Data Never Dies

One of the things that have become painfully obvious over the last few years is that data never dies. Once you create some data, it lives forever -- there are actually many many businesses devoted to providing an environment in which data does die because it’s so commonplace that data is going to live forever.

True, in theory, you can delete data from the cloud and from every place that it ever existed and then it will either become impossible or extremely difficult to recover, but by and large, that sort of thing doesn’t happen. More often than not our data persists, stored away where it is, automatically saved by your computer and living in all sorts of places that you never imagined.

So the question we have to ask ourselves is pretty straightforward: what do we need to be aware of as far as this concept is concerned, and what are the opportunities?

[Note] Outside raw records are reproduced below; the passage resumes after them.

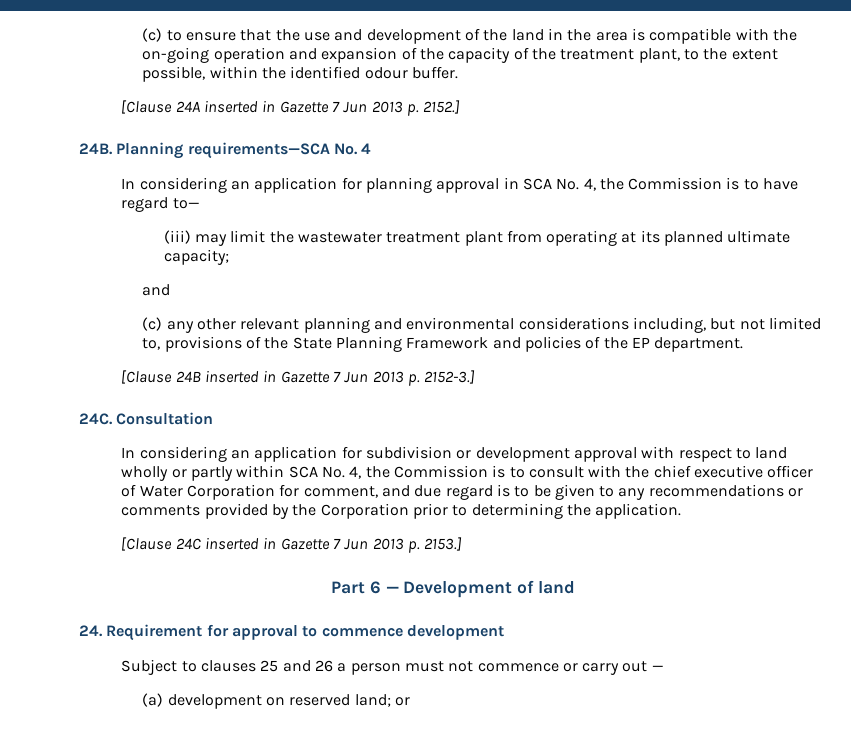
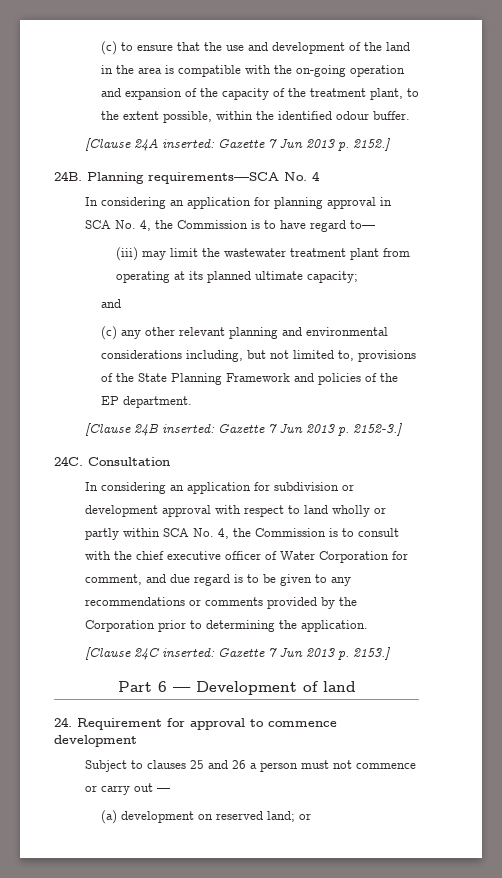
- [Clause 24A inserted in Gazette 7 Jun 2013 p. 2152.]
+ [Clause 24A inserted: Gazette 7 Jun 2013 p. 2152.]
- [Clause 24B inserted in Gazette 7 Jun 2013 p. 2152-3.]
+ [Clause 24B inserted: Gazette 7 Jun 2013 p. 2152-3.]
- [Clause 24C inserted in Gazette 7 Jun 2013 p. 2153.]
+ [Clause 24C inserted: Gazette 7 Jun 2013 p. 2153.]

The “beware of” part is easy. First off, every single file has a trail of exhaust that is so magnificent and so pervasive that it is really scary. The cloud lives forever and so many different files and versions and copies and partial copies of everything exist. Don’t believe me? Check your downloads folder. Data is being collected at the rate that is so fast and growing so rapidly that we will never catch up as a society. And that’s OK, but we need to be aware of the fact that everything we do produces a digital footprint. In situations where we’re often talking about dealing with sensitive data, information about race or gender ethnicity, it’s doubly important.

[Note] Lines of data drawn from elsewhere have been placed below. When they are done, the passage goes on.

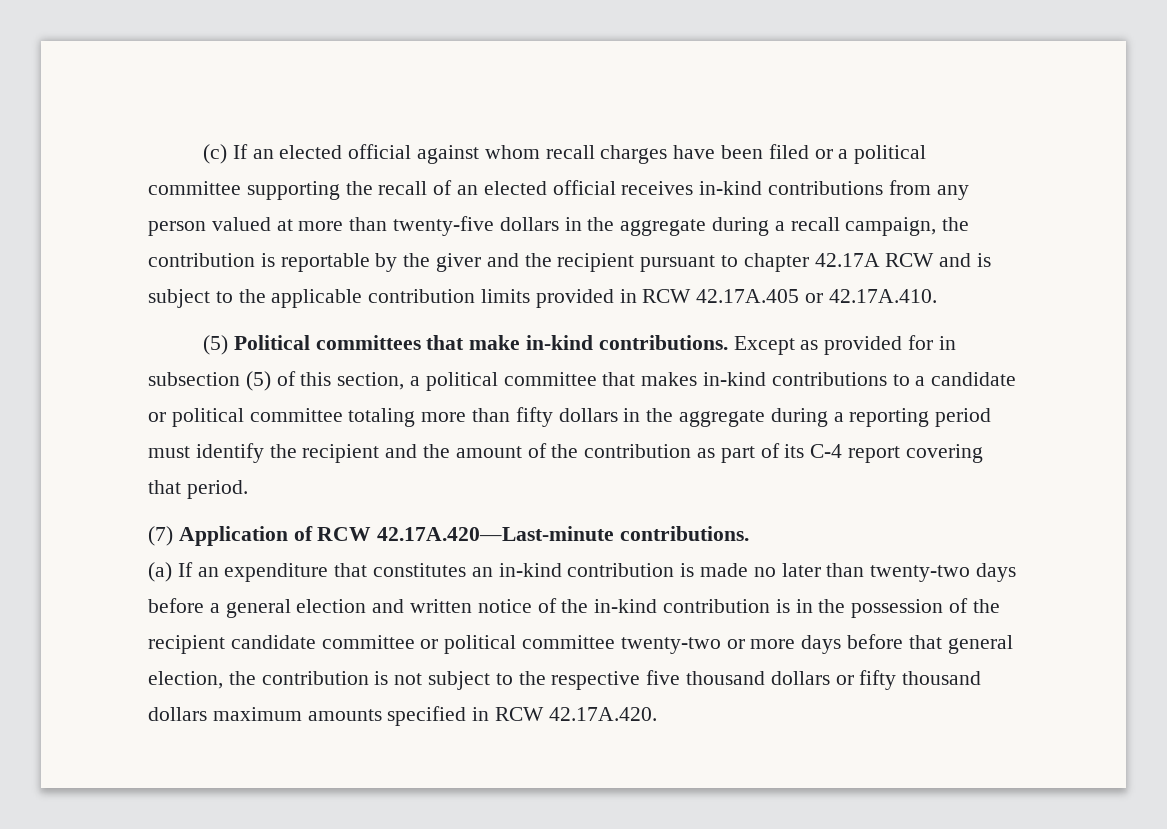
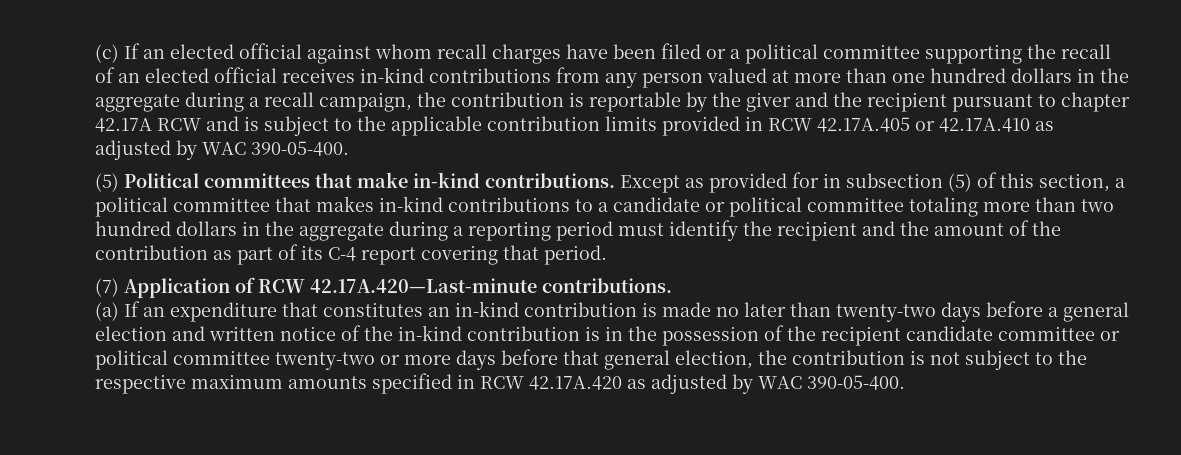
- (c) If an elected official against whom recall charges have been filed or a political committee supporting the recall of an elected official receives in-kind contributions from any person valued at more than twenty-five dollars in the aggregate during a recall campaign, the contribution is reportable by the giver and the recipient pursuant to chapter 42.17A RCW and is subject to the applicable contribution limits provided in RCW 42.17A.405 or 42.17A.410.
+ (c) If an elected official against whom recall charges have been filed or a political committee supporting the recall of an elected official receives in-kind contributions from any person valued at more than one hundred dollars in the aggregate during a recall campaign, the contribution is reportable by the giver and the recipient pursuant to chapter 42.17A RCW and is subject to the applicable contribution limits provided in RCW 42.17A.405 or 42.17A.410 as adjusted by WAC 390-05-400.
- Except as provided for in subsection (5) of this section, a political committee that makes in-kind contributions to a candidate or political committee totaling more than fifty dollars in the aggregate during a reporting period must identify the recipient and the amount of the contribution as part of its C-4 report covering that period.
+ Except as provided for in subsection (5) of this section, a political committee that makes in-kind contributions to a candidate or political committee totaling more than two hundred dollars in the aggregate during a reporting period must identify the recipient and the amount of the contribution as part of its C-4 report covering that period.
- (a) If an expenditure that constitutes an in-kind contribution is made no later than twenty-two days before a general election and written notice of the in-kind contribution is in the possession of the recipient candidate committee or political committee twenty-two or more days before that general election, the contribution is not subject to the respective five thousand dollars or fifty thousand dollars maximum amounts specified in RCW 42.17A.420.
+ (a) If an expenditure that constitutes an in-kind contribution is made no later than twenty-two days before a general election and written notice of the in-kind contribution is in the possession of the recipient candidate committee or political committee twenty-two or more days before that general election, the contribution is not subject to the respective maximum amounts specified in RCW 42.17A.420 as adjusted by WAC 390-05-400.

Sensitive data, sensitive information: these things are necessary. We need them. They are crucial tools for us to establish a more equitable and fair and open and inclusive society.

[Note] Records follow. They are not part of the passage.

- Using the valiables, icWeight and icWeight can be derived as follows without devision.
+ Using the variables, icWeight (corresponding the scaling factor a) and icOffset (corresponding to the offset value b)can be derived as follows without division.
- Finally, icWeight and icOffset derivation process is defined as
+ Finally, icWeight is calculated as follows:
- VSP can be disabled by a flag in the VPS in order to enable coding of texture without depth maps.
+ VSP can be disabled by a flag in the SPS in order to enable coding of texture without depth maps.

So, there’s not a lot we can really do to prevent this situation. You can establish data management protocols. You can follow them religiously. You can be extremely careful. You can educate and inform everybody within your organization or every partner of yours about your policies. But at the end of the day, we are dealing with combustible materials. And there’s not a lot that we can do to prevent them from being combustible. And if they start being combustible they lose all their value.

In terms of the opportunity, though, there’s a lot that we can do. First, we can do a lot of cleanup. The fact that everything is producing data all the time and data is just sitting there means that there is a ton of data that’s as yet sorted. As yet leveraged. Just kind of sitting there, collecting virtual dust, unused, unevaluated, lacking in value.

One of our clients had collected exit surveys from departing employees for years. They never even really downloaded the results from SurveyMonkey. This data was just sitting there. For years. All the answers that they were looking for in terms of why employees were leaving and what they might do better on behalf of their employees, they had that information already. And yet they hadn’t done anything with it.

What we found, however, with that the data hadn’t died. It was sitting right where it was left. It was still valuable. Maybe less so, in the sense that a lot of employees had left during the time the data was sitting on the shelf, and some of them might have stuck around or had a better experience had that data been accessed. But it was still definitely valuable. And if you look at everything as a question as to what you are going to do from now until the future, then you really do you have an opportunity. It’s never too late to start.

The other way that this is an opportunity is that it reminds you to stick to your values. One of our core values that Holistic is the protection of individual anonymity and the second core value is providing intense transparency for organizations and their employees. The fact that data never dies allows us a chance to do both of these. Because we have to be so concerned about individual anonymity within the context of data, the first step of our data management protocol is to eliminate any individual identifying characteristics from our end of the system. As a result, we’re able to affirm our values for our clients, but we’re also protecting ourselves because we are immediately illuminating this type of data, which is the best that we can do right now.

The transparency piece is even more powerful. Transparency is a huge part of the employee experience, and lack of transparency, specifically around what information is being collected and how plagues many organizations. What we are able to do is to foster increased transparency by having a focus on reducing the amount of data that is being kept in the dark, is being stored without being used, the inefficiency, the shadiness. None of that exists in our system because we’re so focused on the inevitability of the data that it helps us maintain our values.

So these are some things to think about and keep in mind if you evaluate data. It never dies. It lives forever. Its value? That’s up to you.